When my daughter, Elena, was 6 months old, we took her in for her regularly scheduled booster vaccinations. Her father and I had never questioned immunizations. We believe in herd immunity and the power of evidence-based medicine. Immunizations were a no-brainer.

Elena was usually a happy, contented baby, but a few hours later, she was stiff in my arms and would not stop crying. Finally, exhausted, she fell asleep. We went to bed thinking it would be over in the morning. But in the middle of the night, we heard odd sounds coming from Elena's room. Her father stumbled into her room and found her seizing in her crib, her tiny limbs flailing out of control and her face contorting.

Elena had suffered a tonic-clonic seizure, a known side effect of the diphtheria, tetanus and pertussis immunization, the pertussis (whooping cough) portion in particular. She was indeed fine the next day, but for her parents, it was a terrifying experience.

Elena went on to suffer almost a dozen seizures over the next couple of years, each one exhausting to her and terrifying to us. The seizures were not what are known as febrile seizures — caused by a high fever. Rather, they were idiopathic — no known explanation. For several years, we dosed her twice a day with anti-seizure medication to keep her overly active brain under control.

The neurologists told us it was just a coincidence — that the immunization had not caused this seizure disorder, although the first seizure was certainly correlated with the immunization. Nonetheless, our family doctor respected our choice when we declined the scheduled 18-month pertussis booster.

About a year later, when Elena was almost 3, she came down with what we thought was a regular virus. She developed a cough, which got worse over several weeks.

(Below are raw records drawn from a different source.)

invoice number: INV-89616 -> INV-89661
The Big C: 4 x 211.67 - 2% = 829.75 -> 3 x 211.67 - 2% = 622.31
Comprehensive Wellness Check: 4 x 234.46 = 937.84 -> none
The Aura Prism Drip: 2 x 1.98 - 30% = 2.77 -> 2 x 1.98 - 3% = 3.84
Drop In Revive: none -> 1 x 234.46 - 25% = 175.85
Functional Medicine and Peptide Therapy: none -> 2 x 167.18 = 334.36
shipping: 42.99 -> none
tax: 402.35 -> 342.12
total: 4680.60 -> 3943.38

It seemed as if she could not stop coughing, and when she coughed, she sounded like she was going to choke to death. She produced huge mucous bubbles from her nose and mouth, like nothing I'd ever seen, and I was again often terrified in the middle of the night — this time that she couldn't breathe and that there was nothing I could do to help her. Once she stopped coughing long enough to look at me tearfully and say, "I sound like a crow!"

It turned out she had pertussis. Not only did she have it, but her 14-year-old baby-sitter caught pertussis from her and was sick for months. (Current research shows that pertussis vaccination immunity often does not last into adulthood.) We will never know who else she infected.

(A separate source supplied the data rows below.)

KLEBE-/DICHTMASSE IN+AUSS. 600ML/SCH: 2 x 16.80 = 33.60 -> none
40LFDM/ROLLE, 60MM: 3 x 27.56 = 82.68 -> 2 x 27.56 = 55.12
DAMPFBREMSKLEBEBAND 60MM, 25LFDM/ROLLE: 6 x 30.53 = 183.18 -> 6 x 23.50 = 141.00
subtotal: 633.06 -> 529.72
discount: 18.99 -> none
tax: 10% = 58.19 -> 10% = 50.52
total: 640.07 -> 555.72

Elena coughed for probably a year. Because of the damage to her airways, she required multiple nebulized medication treatments every day. When she caught regular viruses, as kids do, she coughed, often painfully, for weeks. We made multiple visits to the ER when I was afraid she couldn't breathe.

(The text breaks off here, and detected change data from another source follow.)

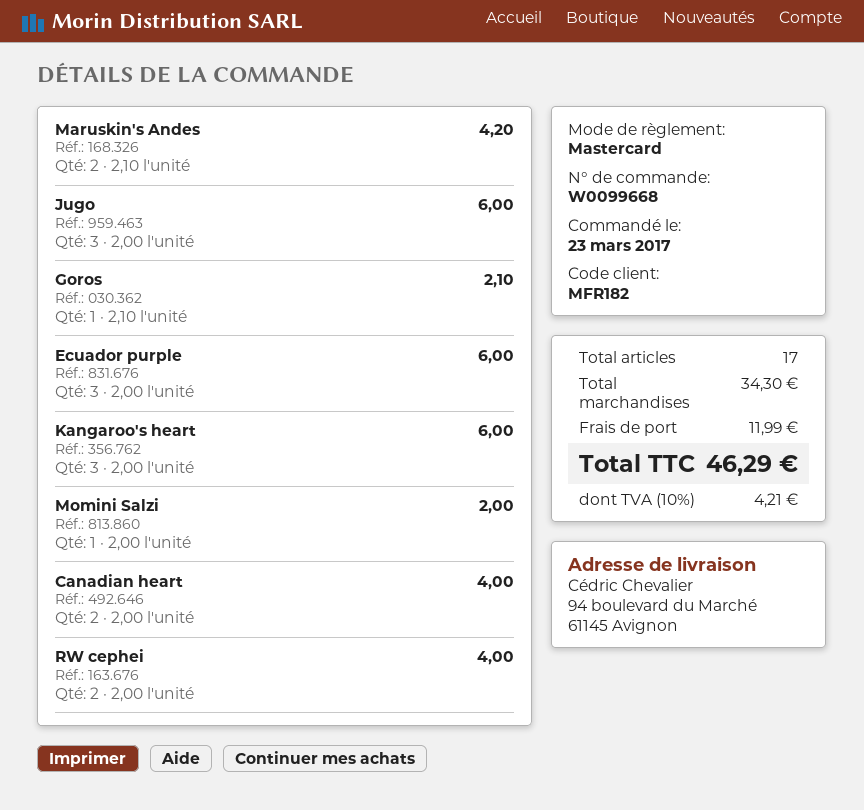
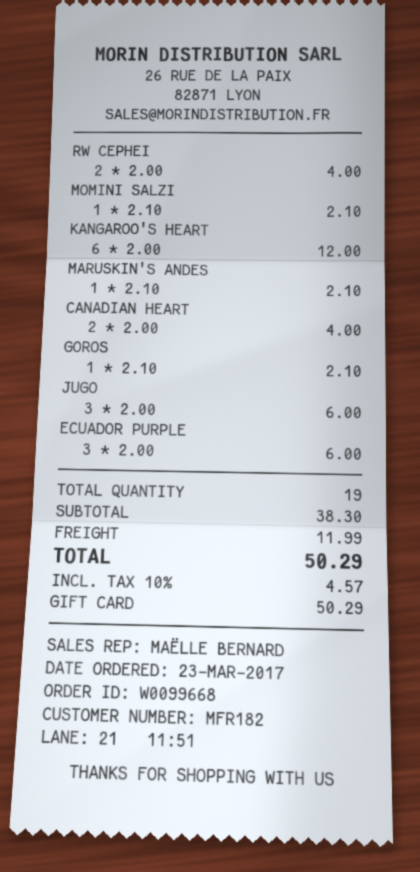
payment method: Mastercard -> gift card
Maruskin's Andes: 2 x 2.10 = 4.20 -> 1 x 2.10 = 2.10
Kangaroo's heart: 3 x 2.00 = 6.00 -> 6 x 2.00 = 12.00
Momini Salzi: 1 x 2.00 = 2.00 -> 1 x 2.10 = 2.10
total quantity: 17 -> 19
subtotal: 34.30 -> 38.30
tax: 10% = 4.21 -> 10% = 4.57
total: 46.29 -> 50.29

When Elena had seizures, I spent a lot of time feeling foolish that we hadn't done better research, asked more questions and made a more considered decision before vaccinating her. We had just accepted that vaccinations were the right thing to do.

But when Elena had pertussis, I spent a lot of time feeling foolish that I had flat-out rejected the booster vaccine because of my fear of the side effects. I also regretted that we were responsible for infecting others in our community with a difficult disease that can have serious consequences.

I can't say which was worse — experiencing a known vaccine side effect or experiencing the disease itself. Both were terrible.

As a parent, any time your child is at risk or suffering, you struggle with your choices. My heart goes out to children who have suffered lasting consequences from immunizations and to their parents, who are only trying to make good choices for their children.

But we can't lose sight of the fact that immunizations protect us from dangerous diseases — diseases that have serious consequences, for our own children and for others. Parents must recognize that those consequences can and may happen to their own children, and many others, when they decline to vaccinate.

Mary Dunnewold lives in Northfield.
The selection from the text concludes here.